Political typecasting

It is a well-known phenomenon, that some well-known actors find themselves too prominently identified as themselves to be appreciated as the character they are playing. So it is, I think, with Boris Johnson in his new role as foreign secretary. The BBC and other news outlets ran headlines yesterday saying

Boris Johnson to meet with EU counterparts.

For an instant I was genuinely puzzled. You’re supposed to understand this as

UK foreign secretary to meet with foreign ministers of other EU countries.

But I could only read it as “Boris Johnson is to meet with pompous upper-class clowns who are somehow similar to him in other EU countries”, which somewhat stymied me in trying to think of an example.

Metathreats

Even in America it is illegal to attain political ends by threats of violence. But what about threats of threats of violence? From Florida:

“We began receiving complaints from voters,” she said Wednesday in an email to the Post’s editorial board. “Some felt uncomfortable voting at the Islamic Center. When we received a call that indicated individuals planned to impede voting and maybe even call in a bomb threat to have the location evacuated on Election Day…

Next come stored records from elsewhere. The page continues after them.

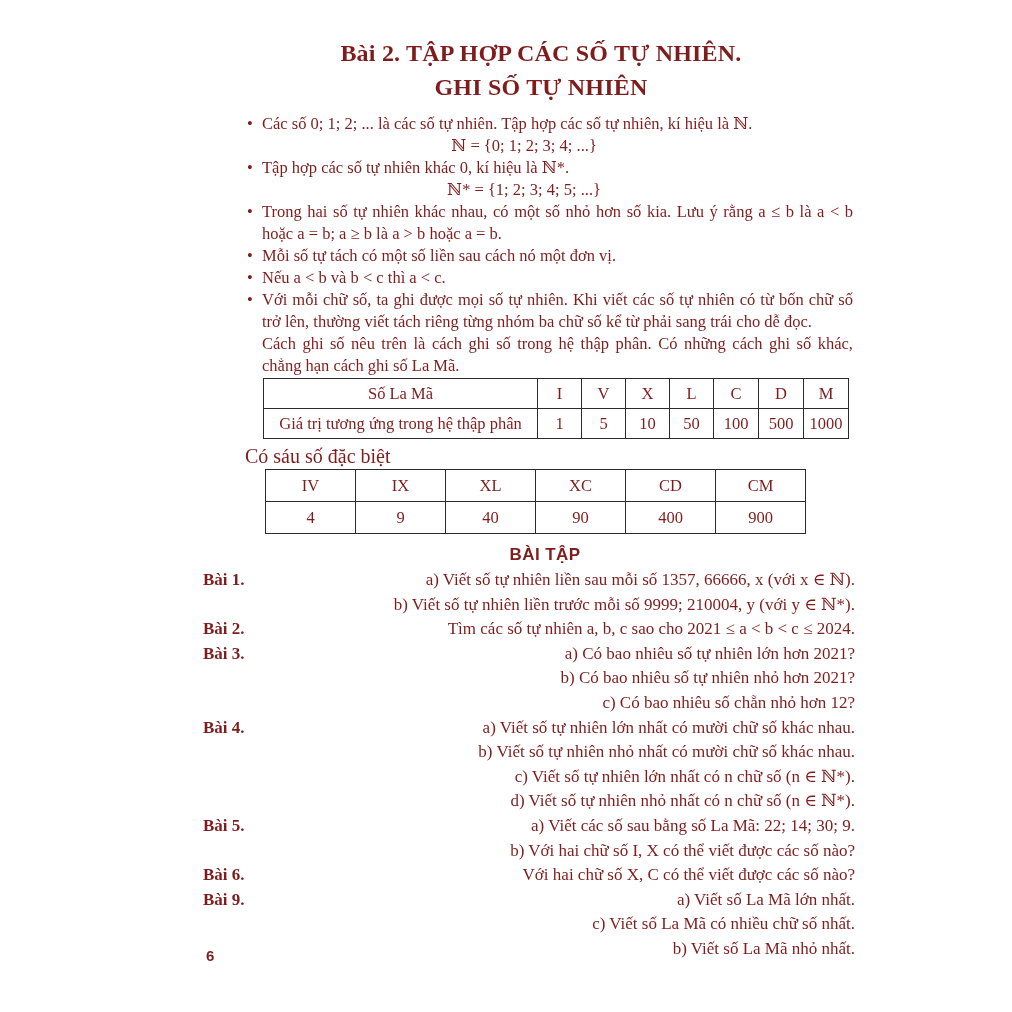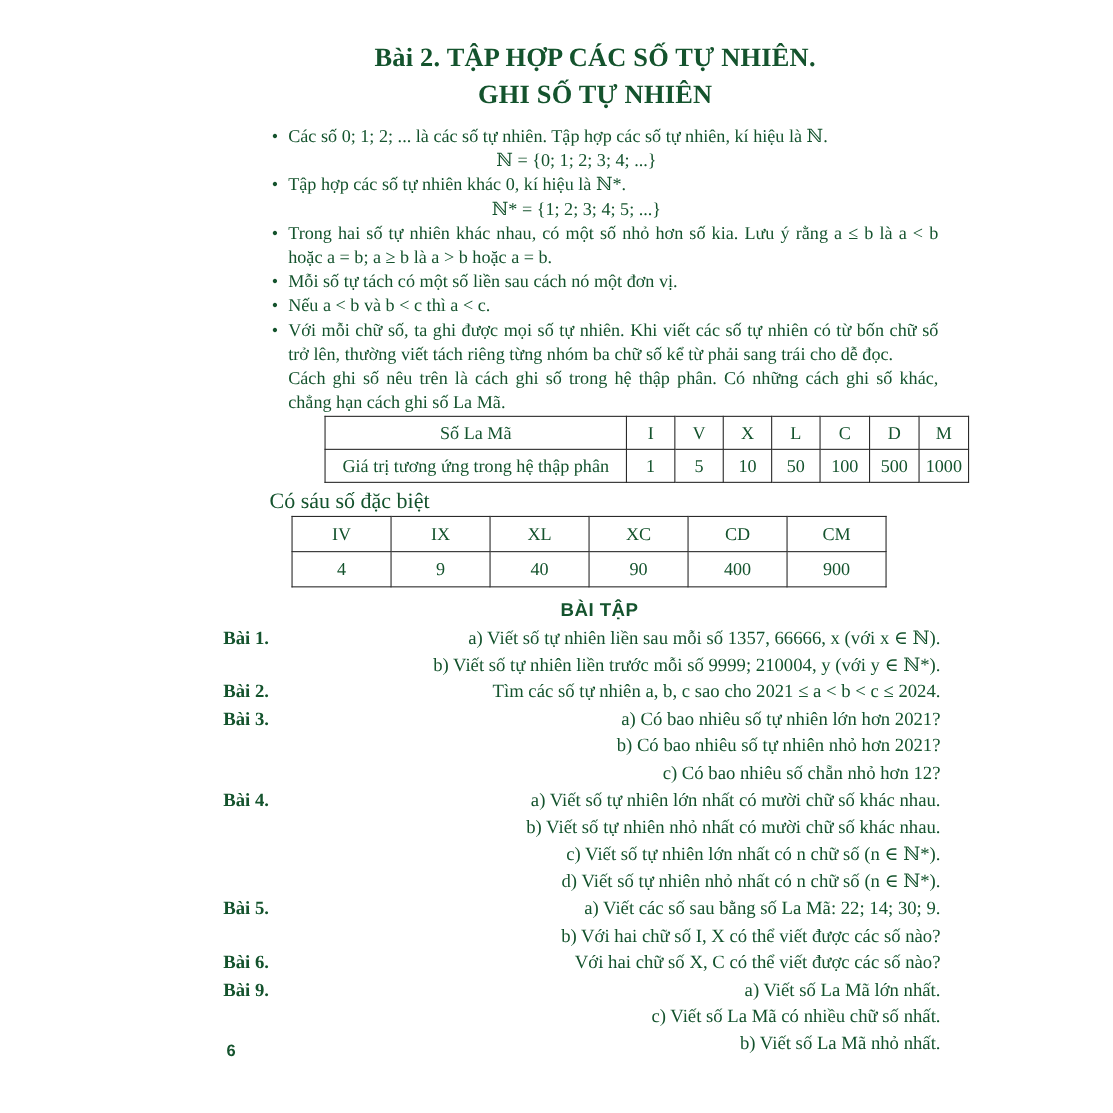--- a/index.html
+++ b/index.html
@@ -1,20 +1,20 @@
 <!DOCTYPE html>
 <html><head>
 <meta charset="utf-8">
 <style>
   html,body { margin:0; padding:0; }
   .page {
     position:relative;
     width:928px; height:1012px;
     background:#ffffff;
-    color:#14532d;
+    color:#7f1d1d;
     font-family:"Liberation Serif","DejaVu Serif","DejaVu Sans",serif;
     overflow:hidden;
   }
   .content {
     position:absolute; left:203px; top:36px; width:652px;
   }
   .title-block {
     text-align:center;
     font-weight:bold;
     font-size:24px;
@@ -37,21 +37,21 @@
   .note-line { margin:6px 0 0 42px; font-size:20px; line-height:22px; }
 
   table.tbl { border-collapse:collapse; table-layout:fixed; }
   table.tbl td {
     border:1.7px solid #2b2b2b;
     text-align:center; vertical-align:middle;
     padding:0 2px;
     font-size:16.5px;
     overflow:hidden; white-space:nowrap;
   }
-  .tbl-roman { width:585px; margin:1px 0 0 92px; }
+  .tbl-roman { width:585px; margin:1px 0 0 60px; }
   .tbl-roman td { height:29px; }
   .tbl-special { width:540px; margin:2px 0 0 62px; }
   .tbl-special td { height:31px; }
 
   .bt-heading {
     margin-top:8px;
     text-align:center;
     position:relative; left:16px;
     font-family:"Liberation Sans","DejaVu Sans",sans-serif;
     font-weight:bold;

I suppose this is familiar as a kind of protection-racket negotiating stance. “We’re just having a friendly chat here. Nobody is making threats. If you want to make threats, we can also make threats, but there’s no need for any of that.”

Big notes

I remember reading, back in the late 1990s, an article in Spiegel, about the dubious decision of the Euro finance ministers to create a 500 euro banknote. Since the only people who use cash in significant quantities in this millennium tend to be shy people eager not to be singled out for their achievements by prosecutors, the question was raised, why would you want to create a unit of currency that enables law-abiding citizens (and others) to pack five times as much currency into a suitcase as the former favourite $100 bills?* The answer given by Edgar Meister, one of the directors of the Bundesbank, was that Germans had gotten used to having a 1000 Mark banknote, and that if the largest Euro banknote were worth less, people would think this new currency was a weakling.

Eine Währung, die es sich leisten kann, mit so hohen Noten herauszukommen muß wertbeständig sein.

A currency that can afford to produce such large banknotes must be solid.

As everyone knows, that’s why Germany produced this 50 million Mark note in 1923: Continue reading “Big notes”

Refer madness

Shortly after the EU referendum, someone asked me why the EU referendum was made to allow such an enormous change from a simple majority. After all, many countries have either supermajority threshold for referenda, or requirements that a majority be attained in a majority of regions or states. The answer, of course, is that

  1. The point of this referendum was to settle a conflict between two wings of the Conservative party. This was not an election, but a sporting contest — though sooner or later, in Britain, everything turns into a sporting contest — and it would have been completely unacceptable if both sides did not feel they had a reasonable chance of winning.
  2. There wasn’t any threshold at all. As many have pointed out, this wasn’t a referendum in the normal sense of the word. It was an opinion poll. The relevant law, the European Union Referendum Act 2015, orders only that the question be asked, and describes eligibility for voting. It says nothing about how the result is to be interpreted or enforced. (The most intricate part of the law seems to concern the question of which hereditary aristocrats are eligible to vote.)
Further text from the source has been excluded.